------ Task material

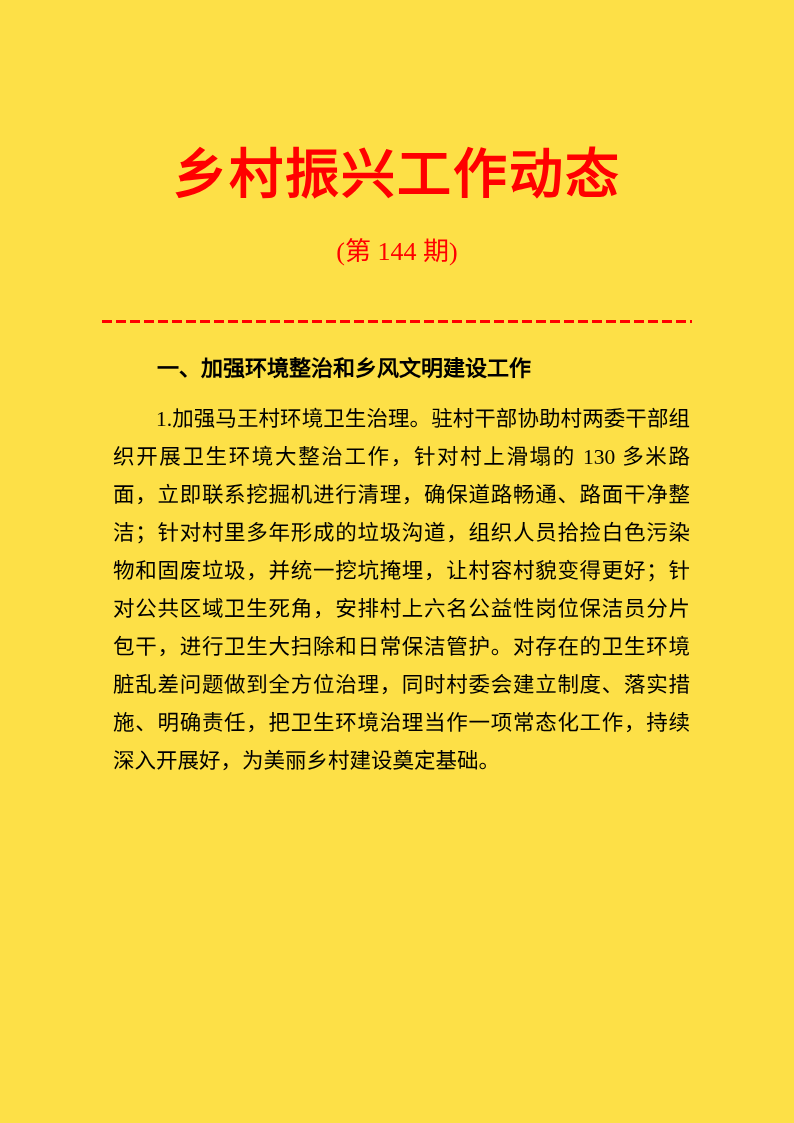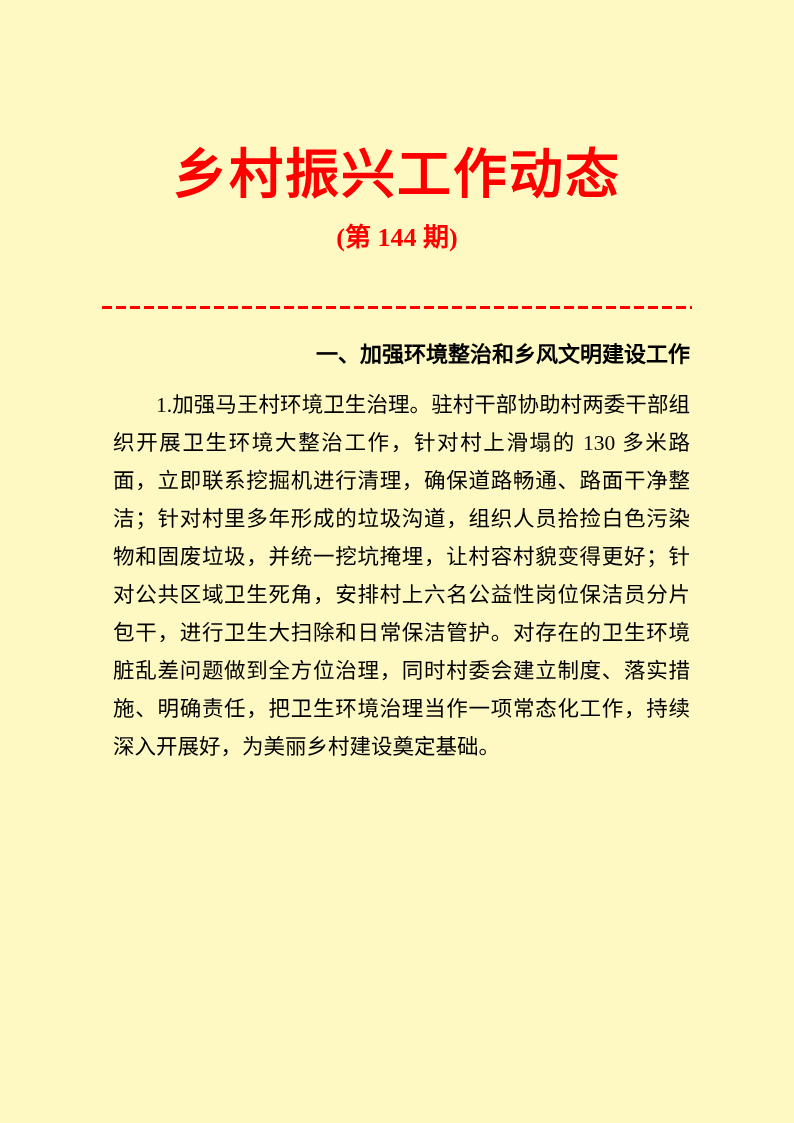"乡村振兴工作动态" .page { background: #fef9c3 -> #fde047 }
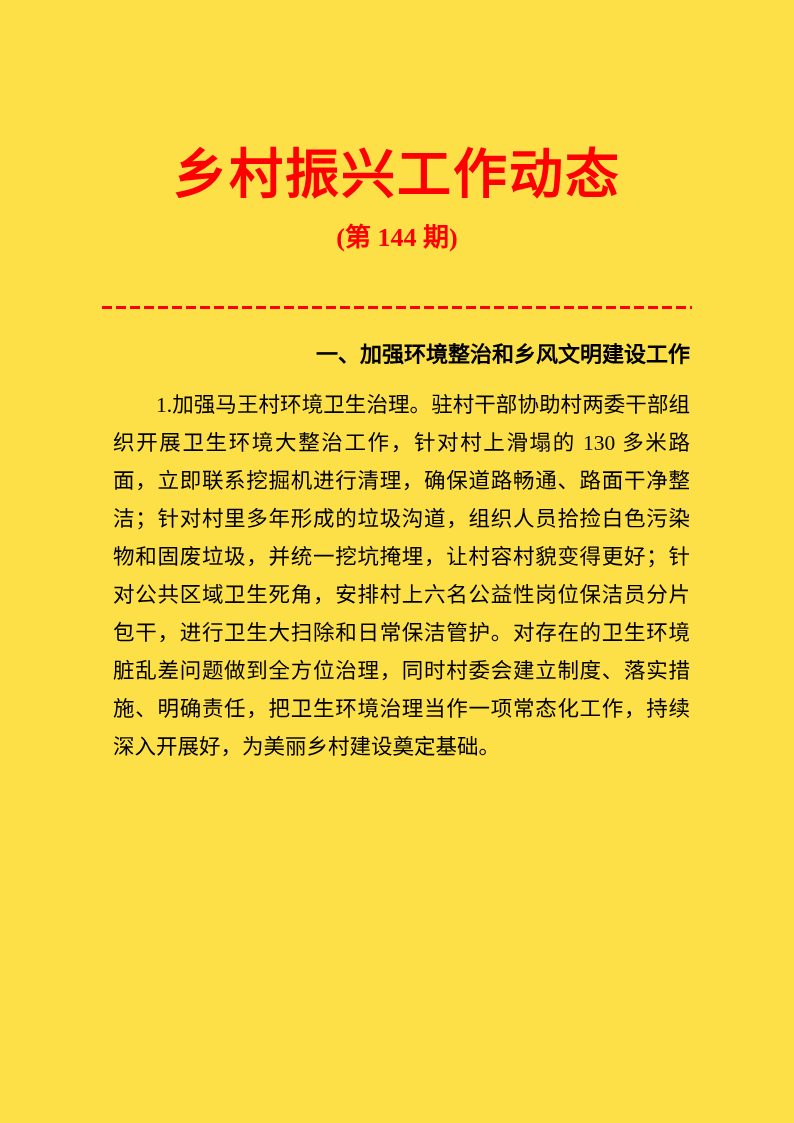"(第 144 期)" .doc-issue { font-weight: bold -> normal; margin-top: 16px -> 30px }
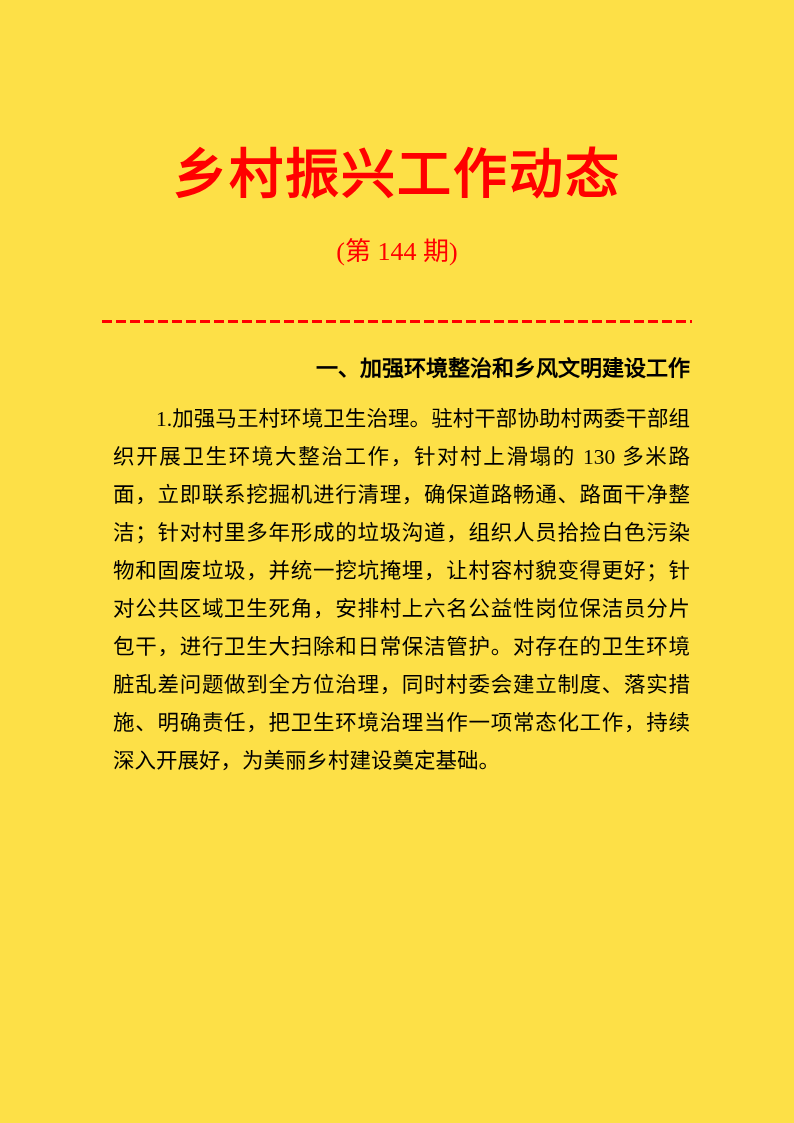"一、加强环境整治和乡风文明建设工作" .para.heading { text-align: right -> left }
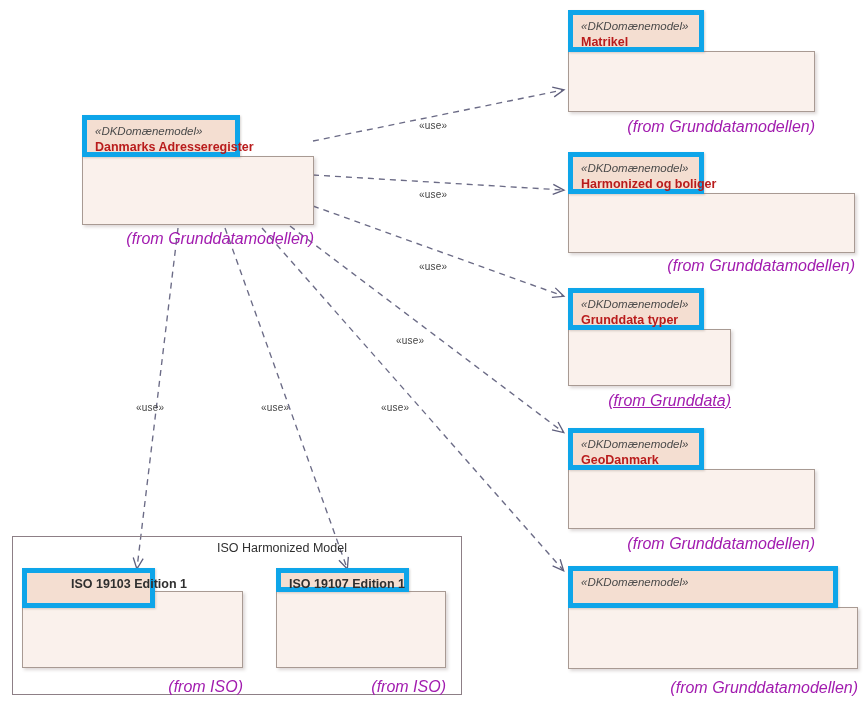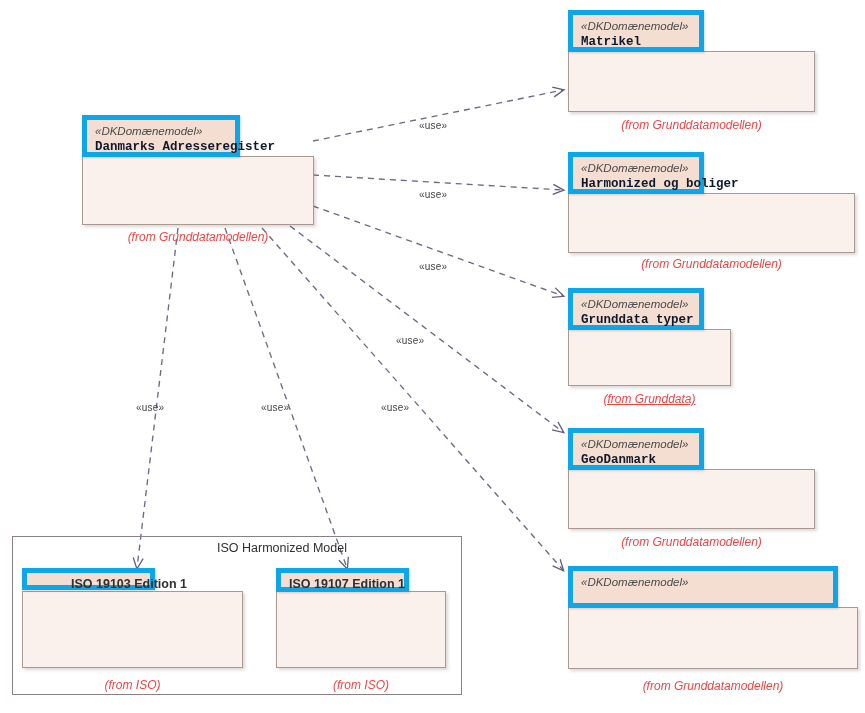"Matrikel" .pkg-name { color: #0f172a -> #b91c1c; font-family: Liberation Mono, monospace -> none }
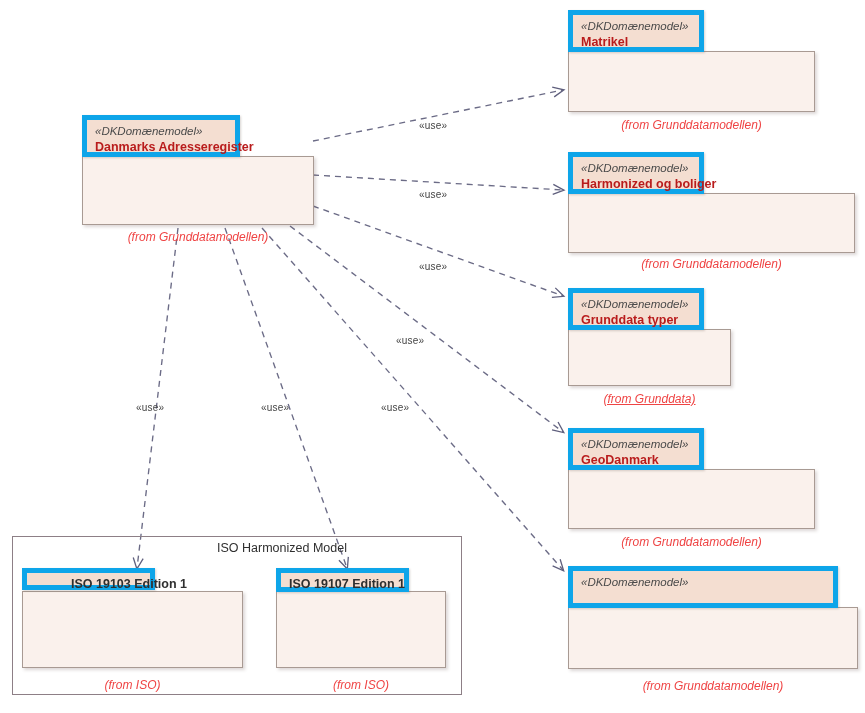"(from Grunddatamodellen)" .from-label { color: #ef4444 -> #a21caf; font-size: 12px -> 16px; text-align: center -> right }
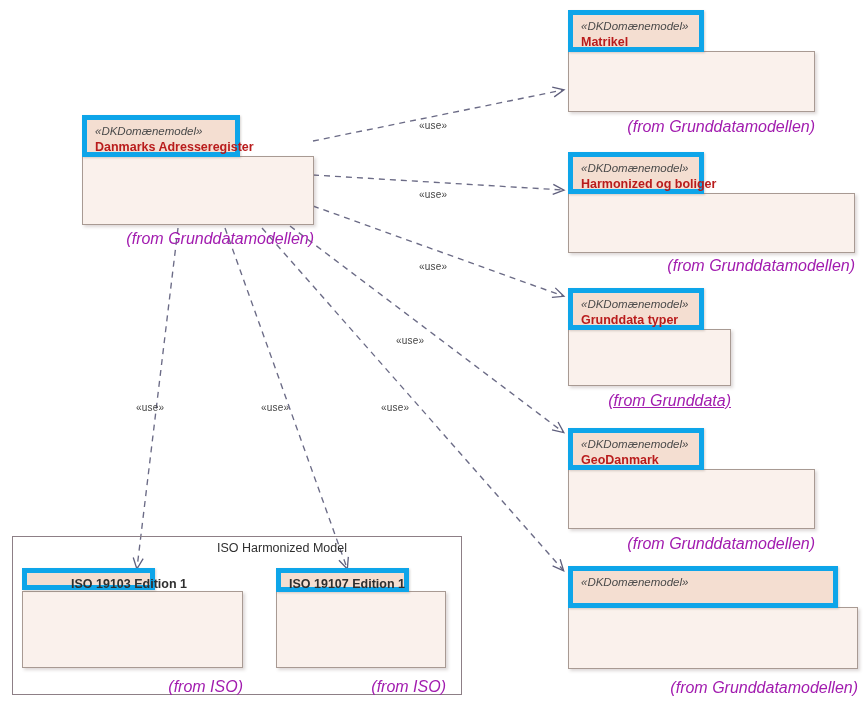"ISO 19103 Edition 1" div.pkg-tab { height: 22px -> 40px }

------------

▶ [Assignment]:
Give again, word for word, the lines above from the one with "color: #ef4444 ->" through the final line of the data, both ends included. Do not copy any picture.

▶ [Solution for this task]:
"(from Grunddatamodellen)" .from-label { color: #ef4444 -> #a21caf; font-size: 12px -> 16px; text-align: center -> right }
"ISO 19103 Edition 1" div.pkg-tab { height: 22px -> 40px }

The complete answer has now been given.